Donc, que souhaite exactement accomplir Miyazaki avec ses propres termes ?
"Le summum de l'expérience vidéo-ludique" dit-il en se penchant, les coudes reposant sur ses genoux.
Et pourquoi est-ce que c'est toujours cela qui le motive à 40 ans ?
"Je crois qu'on peut dire ça pour l'ensemble des jeux sur lesquels j'ai travaillé, le dénominateur commun de l'ADN n'a pas changé. Ce que je veux pour nos joueurs de base, c'est de pleinement ressentir le sentiment d'accomplissement et de succès en réalisant les défis les plus élevés qu'un jeu puisse proposer.

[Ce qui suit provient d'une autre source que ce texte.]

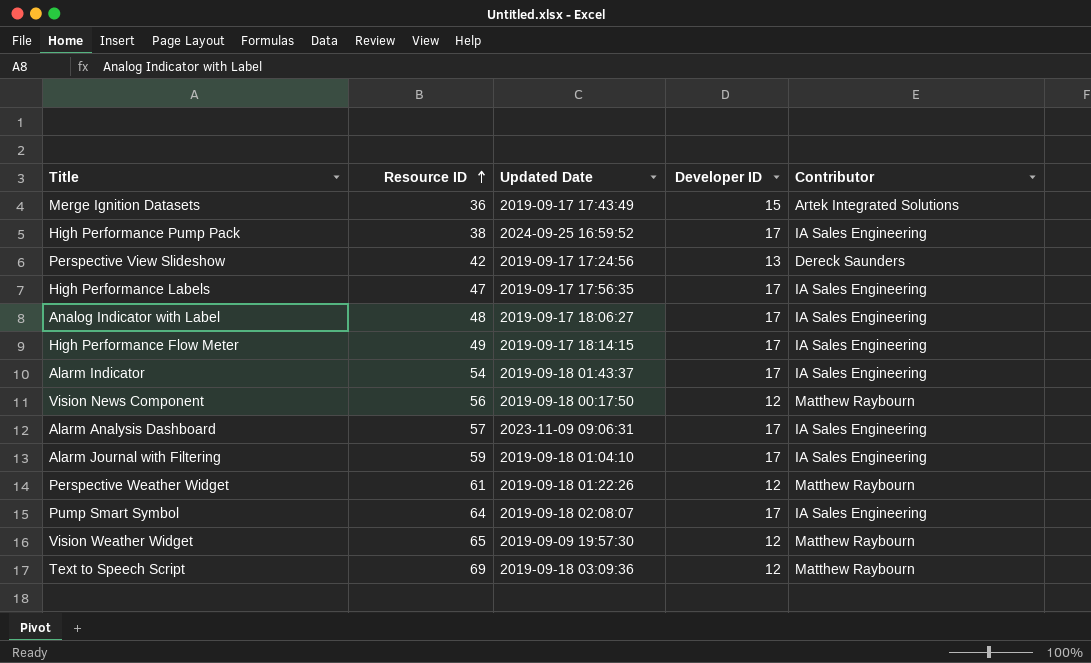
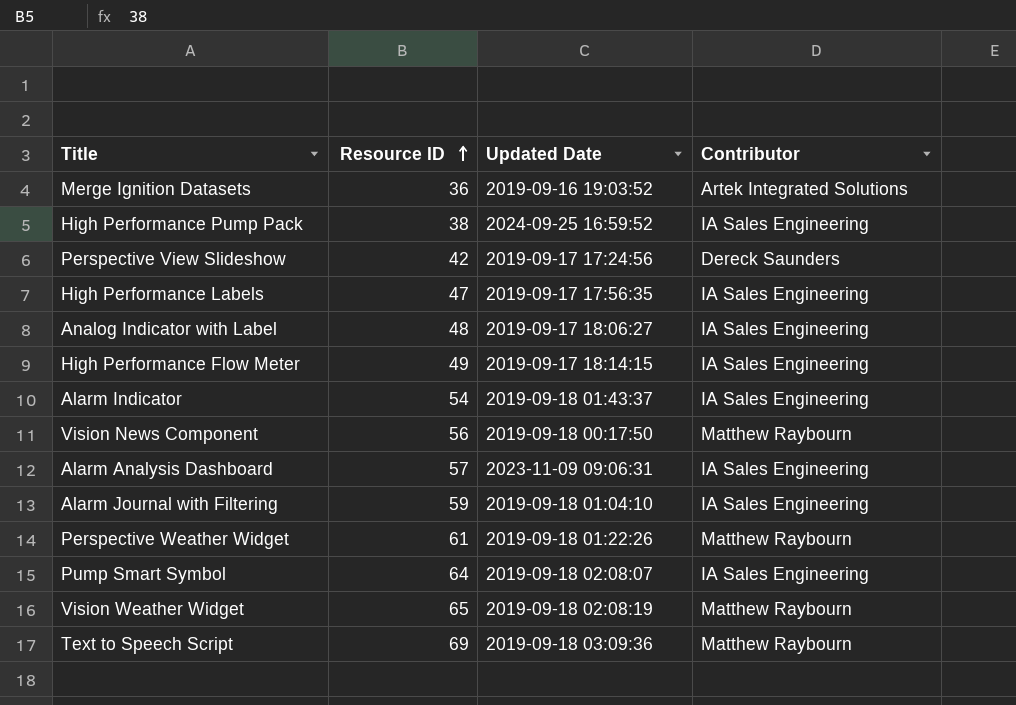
column Developer ID | position: 4 -> none
Merge Ignition Datasets | Updated Date: 2019-09-17 17:43:49 -> 2019-09-16 19:03:52
Vision Weather Widget | Updated Date: 2019-09-09 19:57:30 -> 2019-09-18 02:08:19

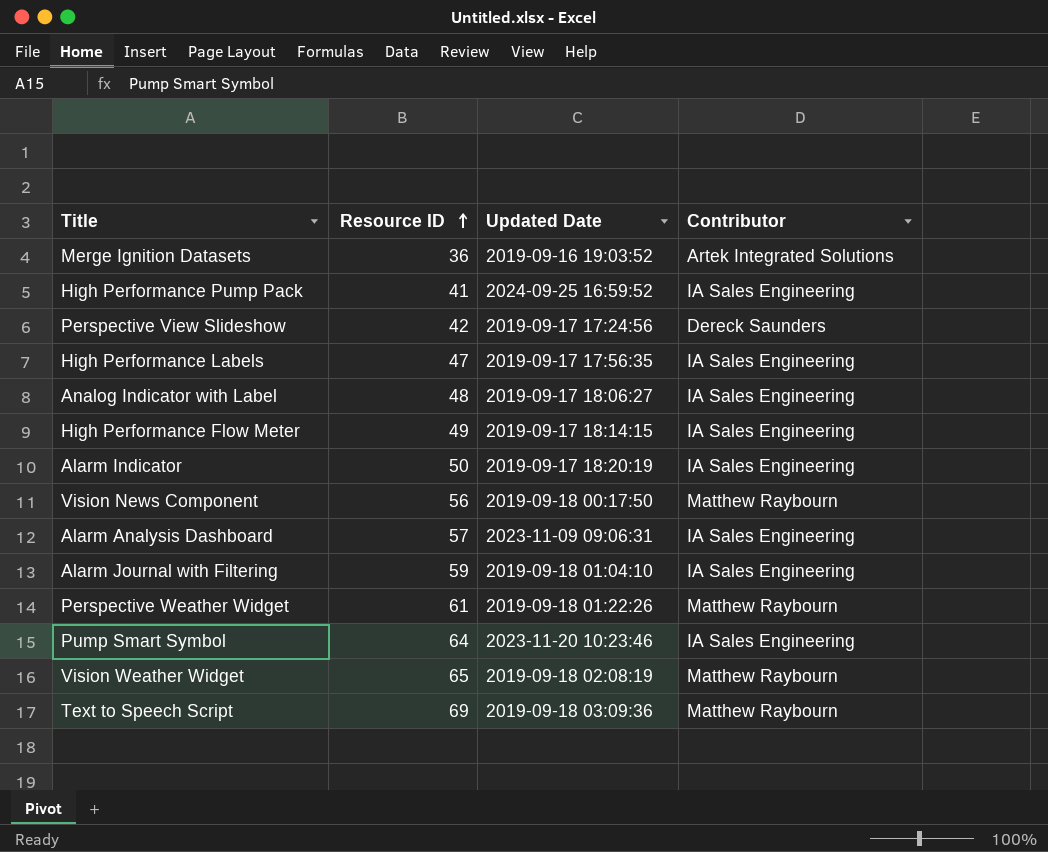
High Performance Pump Pack | Resource ID: 38 -> 41
Alarm Indicator | Resource ID: 54 -> 50
Alarm Indicator | Updated Date: 2019-09-18 01:43:37 -> 2019-09-17 18:20:19
Pump Smart Symbol | Updated Date: 2019-09-18 02:08:07 -> 2023-11-20 10:23:46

Le niveau de difficulté dépendra des personnes, mais c'est ce moment d'euphorie: "Vous avez réussi ! Vous avez surmonté un obstacle !" S'ils peuvent ressentir ça, je suis comblé."

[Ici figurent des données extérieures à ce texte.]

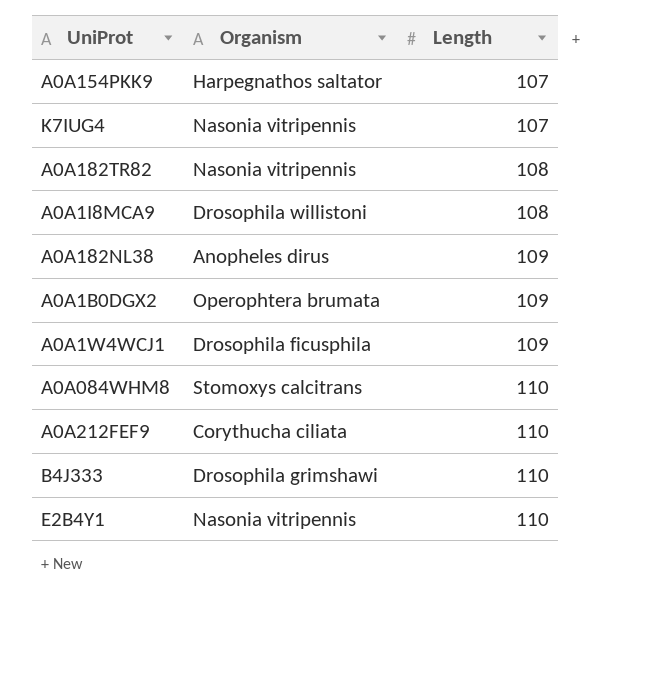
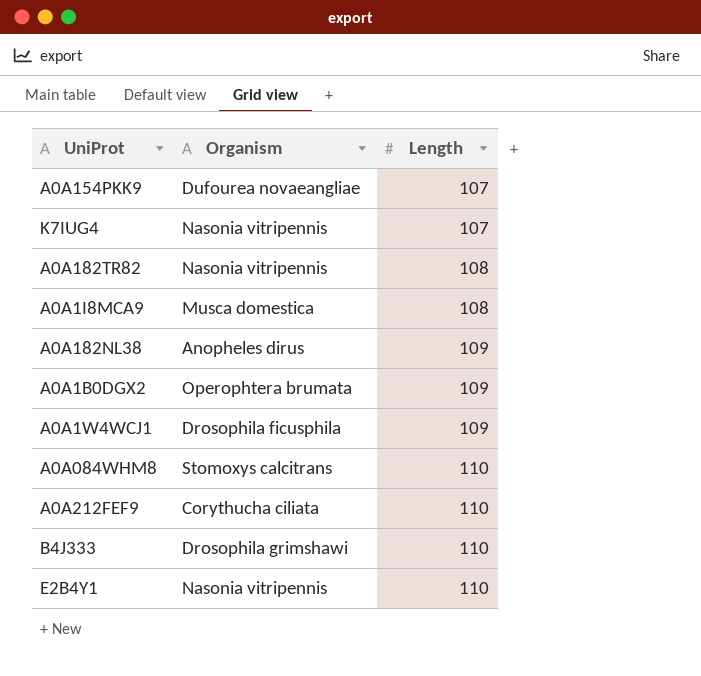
A0A154PKK9 | Organism: Harpegnathos saltator -> Dufourea novaeangliae
A0A1I8MCA9 | Organism: Drosophila willistoni -> Musca domestica

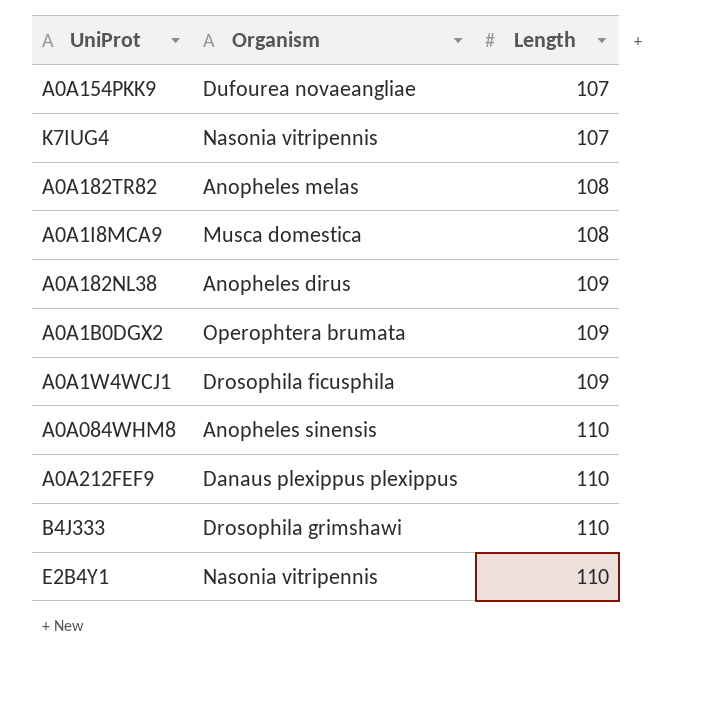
A0A182TR82 | Organism: Nasonia vitripennis -> Anopheles melas
A0A084WHM8 | Organism: Stomoxys calcitrans -> Anopheles sinensis
A0A212FEF9 | Organism: Corythucha ciliata -> Danaus plexippus plexippus

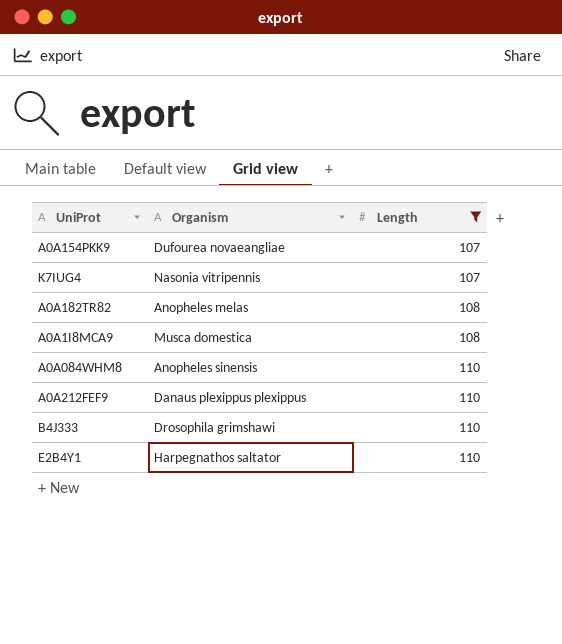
filter: none -> Length != 109
E2B4Y1 | Organism: Nasonia vitripennis -> Harpegnathos saltator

“Bloodborne” se déroule dans un monde sombre d'inspiration Victorienne.
Comme Velasco l'avait indiqué, les jeux "Dark Souls" étaient suffisamment flexibles pour mémoriser une décision du joueur, voir même une erreur cruciale. Résultat ? "Le joueur éprouvait du désespoir, mais le goût de ses victoires étaient d'autant plus subtil par la suite."
Des jeux sans le mélange de découvertes et d'épreuves de Miyazaki paraissent tout simplement "vides", ajoute un autre développeur. "Si l'on ne vit pas l'expérience, on ne ressent rien de spécial" affirme James Silva, qui développe actuellement le titre action-fantasy "Salt And Sanctuary" à venir sur Playstation 4.
Miyazaki déclare que "Bloodborne" ne représente pas spécifiquement l'un de ses objectifs. Il s'agit plutôt de l'aboutissement de meilleures parties des idées antérieures qui avaient été laissées de côté, soit à cause du facteur temps, soit à cause des limitations technologiques. Il précise également que, plus il prend de l'âge, plus ses rêves de faire des jeux qui demandent plusieurs années de conception et une grosse équipe deviennent rares, puisque l'industrie est de plus en plus partagée entre les grosses licences à budget conséquent et les petits jeux indépendants seulement téléchargeables.
"Mon défi personnel est que j'ai 40 ans aujourd'hui et que je ne sais pas sur combien de jeux différents je peux encore travailler, des jeux que je pourrais pleinement développer et sortir." dit-il. " L'essentiel n'est pas de savoir comment je peux peaufiner un jeu. Pour le moment, la question est plutôt "combien de jeux pourrais-je encore développer avec la longue liste des choses que je voulais faire dans nos précédents titres ?". C'est un défi pour moi de réfléchir à ce que je vais faire dans les années restantes de ma carrière."
Mais pour quelqu'un qui se dit tout le temps perfectionniste, peut-être est-il temps de moins penser et de se lancer avec une plus grosse équipe pour explorer différentes facettes de sa philosophie de conception de jeux vidéo ?
"C'est une très bonne remarque," dit-il. " Dans mon rêve, le scénario idéal serait d'avoir un budget maximum très élevé. Je crois que ce genre d'opportunité arrive soit qu'une seule fois dans la vie, soit jamais.
"En revanche, Je vois des avantages à disposer d'une petite équipe et d'un petit projet plus conceptuel. Pourquoi cela? Je suis pointilleux avec les détails lorsqu'il est question de la réalisation; l'histoire, la direction artistique et tout le reste. Je suis une personne plutôt maniaque. Je bidouille un peu tout jusqu'aux plus petits éléments. Dans cinq ou dix ans, mes gars ne voudront plus travailler avec moi. À ce moment-là, il sera peut-être temps pour moi de travailler sur mes propres petits projets."